DIRECTIONS: Would you copy all lines in the data that contain the word "其中均未找到openssl"?

---

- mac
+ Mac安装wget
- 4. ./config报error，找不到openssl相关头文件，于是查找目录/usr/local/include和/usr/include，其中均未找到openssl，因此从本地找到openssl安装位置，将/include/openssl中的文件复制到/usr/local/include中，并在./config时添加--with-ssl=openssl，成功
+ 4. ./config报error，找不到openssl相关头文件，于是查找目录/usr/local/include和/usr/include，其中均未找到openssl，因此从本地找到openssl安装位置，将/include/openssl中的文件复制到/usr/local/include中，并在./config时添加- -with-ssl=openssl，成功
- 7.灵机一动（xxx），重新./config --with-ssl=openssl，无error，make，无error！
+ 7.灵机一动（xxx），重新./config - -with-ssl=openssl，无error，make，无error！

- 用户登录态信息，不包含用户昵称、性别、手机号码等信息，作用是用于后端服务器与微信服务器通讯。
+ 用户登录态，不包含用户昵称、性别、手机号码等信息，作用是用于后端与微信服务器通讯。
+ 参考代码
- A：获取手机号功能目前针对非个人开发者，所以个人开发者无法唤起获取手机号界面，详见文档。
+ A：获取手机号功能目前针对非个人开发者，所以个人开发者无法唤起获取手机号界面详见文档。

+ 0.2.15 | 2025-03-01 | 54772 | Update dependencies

---

WRITTEN RESPONSE:
- 4. ./config报error，找不到openssl相关头文件，于是查找目录/usr/local/include和/usr/include，其中均未找到openssl，因此从本地找到openssl安装位置，将/include/openssl中的文件复制到/usr/local/include中，并在./config时添加--with-ssl=openssl，成功
+ 4. ./config报error，找不到openssl相关头文件，于是查找目录/usr/local/include和/usr/include，其中均未找到openssl，因此从本地找到openssl安装位置，将/include/openssl中的文件复制到/usr/local/include中，并在./config时添加- -with-ssl=openssl，成功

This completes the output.